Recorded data

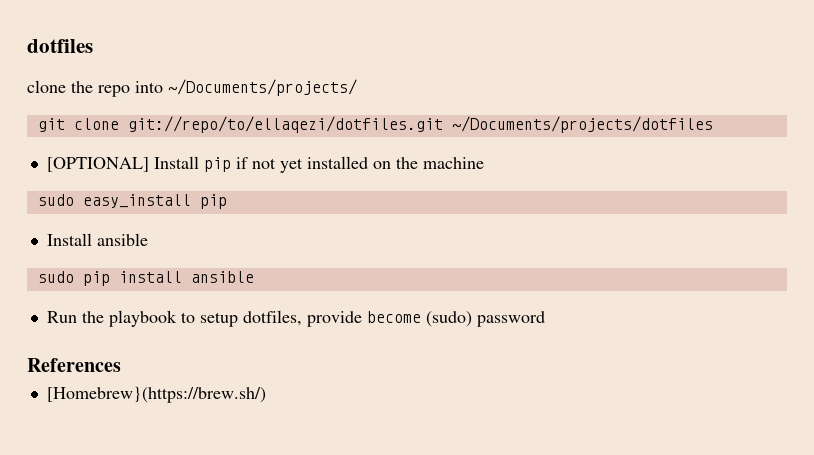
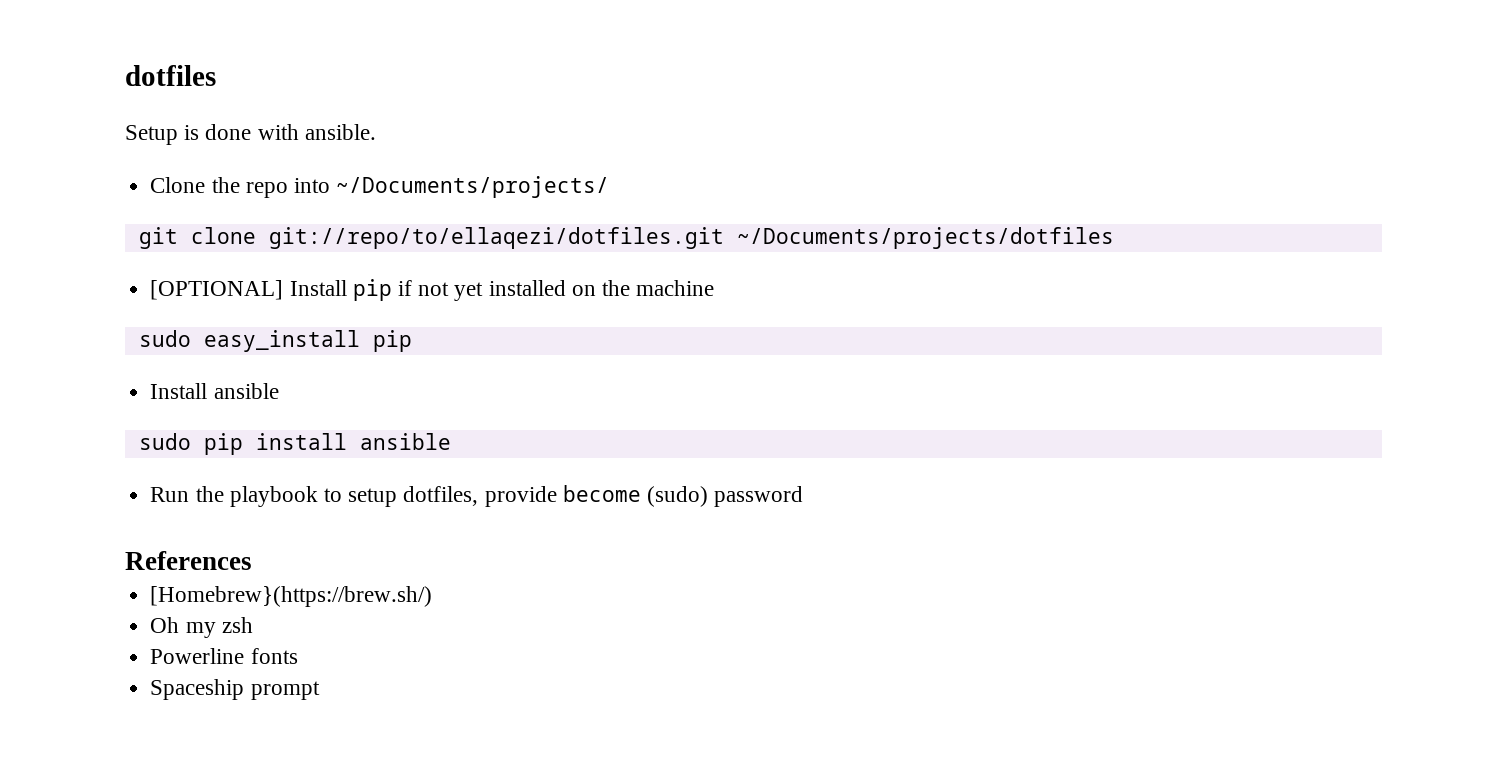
- clone the repo into ~/Documents/projects/
+ Setup is done with ansible.
+ Clone the repo into ~/Documents/projects/
+ Oh my zsh
+ Powerline fonts
+ Spaceship prompt

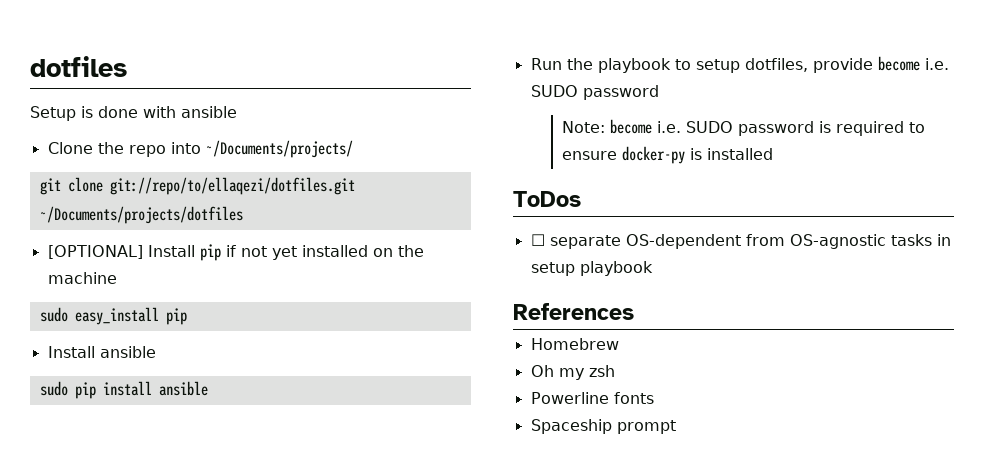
- Setup is done with ansible.
+ Setup is done with ansible
- Run the playbook to setup dotfiles, provide become (sudo) password
+ Run the playbook to setup dotfiles, provide become i.e. SUDO password
+ Note: become i.e. SUDO password is required to ensure docker-py is installed
+ ToDos
+ ☐ separate OS-dependent from OS-agnostic tasks in setup playbook
- [Homebrew}(https://brew.sh/)
+ Homebrew

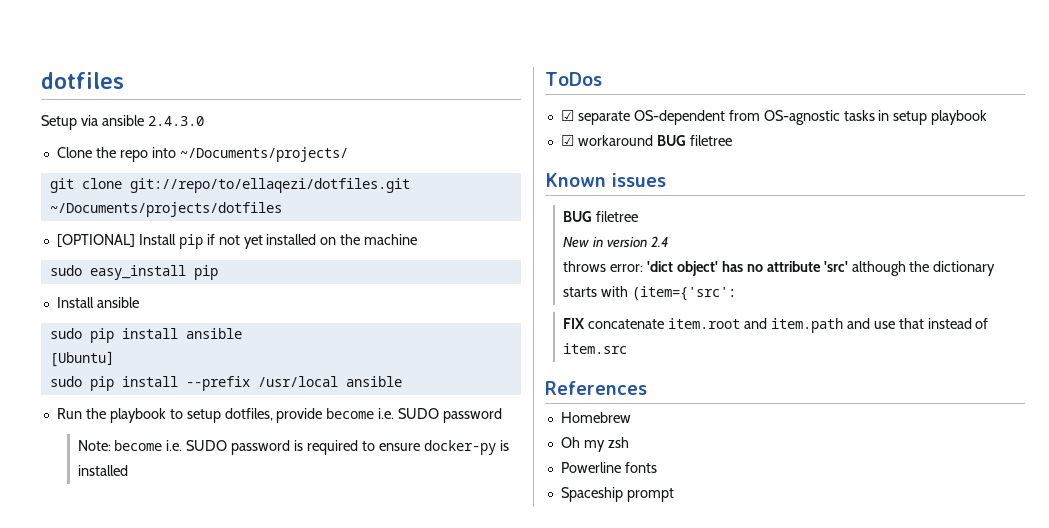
- Setup is done with ansible
+ Setup via ansible 2.4.3.0
+ [Ubuntu]
+ sudo pip install --prefix /usr/local ansible
- ☐ separate OS-dependent from OS-agnostic tasks in setup playbook
+ ☑ separate OS-dependent from OS-agnostic tasks in setup playbook
+ ☑ workaround BUG filetree
+ Known issues
+ BUG filetree
+ New in version 2.4
+ throws error: 'dict object' has no attribute 'src' although the dictionary starts with (item={'src':
+ FIX concatenate item.root and item.path and use that instead of item.src

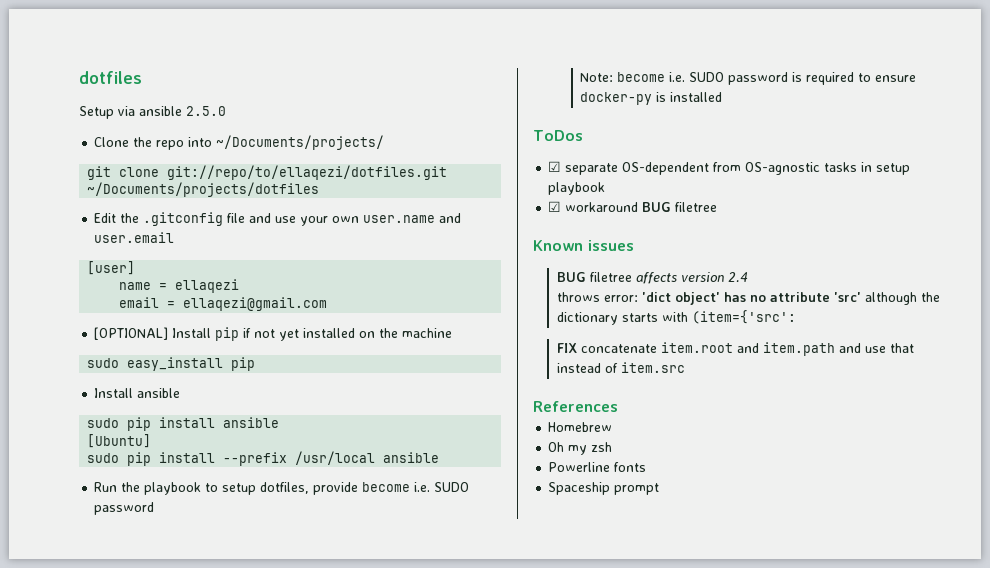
- Setup via ansible 2.4.3.0
+ Setup via ansible 2.5.0
+ Edit the .gitconfig file and use your own user.name and user.email
+ [user]
+ name = ellaqezi
+ email = ellaqezi@gmail.com
  Known issues
- BUG filetree
- New in version 2.4
+ BUG filetree affects version 2.4

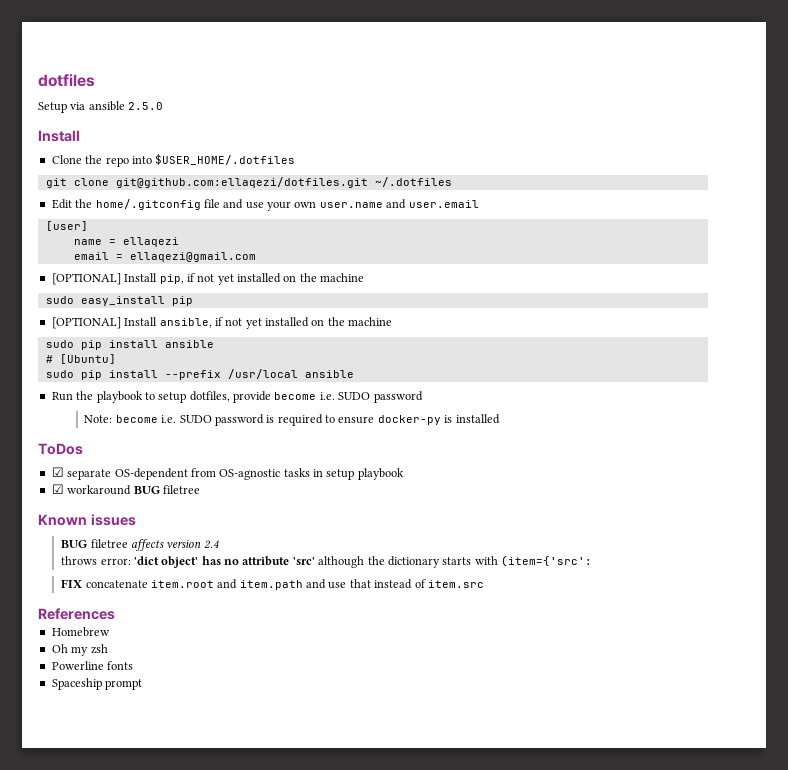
  Setup via ansible 2.5.0
+ Install
- Clone the repo into ~/Documents/projects/
+ Clone the repo into $USER_HOME/.dotfiles
- git clone git://repo/to/ellaqezi/dotfiles.git ~/Documents/projects/dotfiles
+ git clone git@github.com:ellaqezi/dotfiles.git ~/.dotfiles
- Edit the .gitconfig file and use your own user.name and user.email
+ Edit the home/.gitconfig file and use your own user.name and user.email
- [OPTIONAL] Install pip if not yet installed on the machine
+ [OPTIONAL] Install pip, if not yet installed on the machine
- Install ansible
+ [OPTIONAL] Install ansible, if not yet installed on the machine
- [Ubuntu]
+ # [Ubuntu]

◆ The task
What lines above hold the word "into"? List them all.

◆ Result of this exercise
- clone the repo into ~/Documents/projects/
+ Clone the repo into ~/Documents/projects/
- Clone the repo into ~/Documents/projects/
+ Clone the repo into $USER_HOME/.dotfiles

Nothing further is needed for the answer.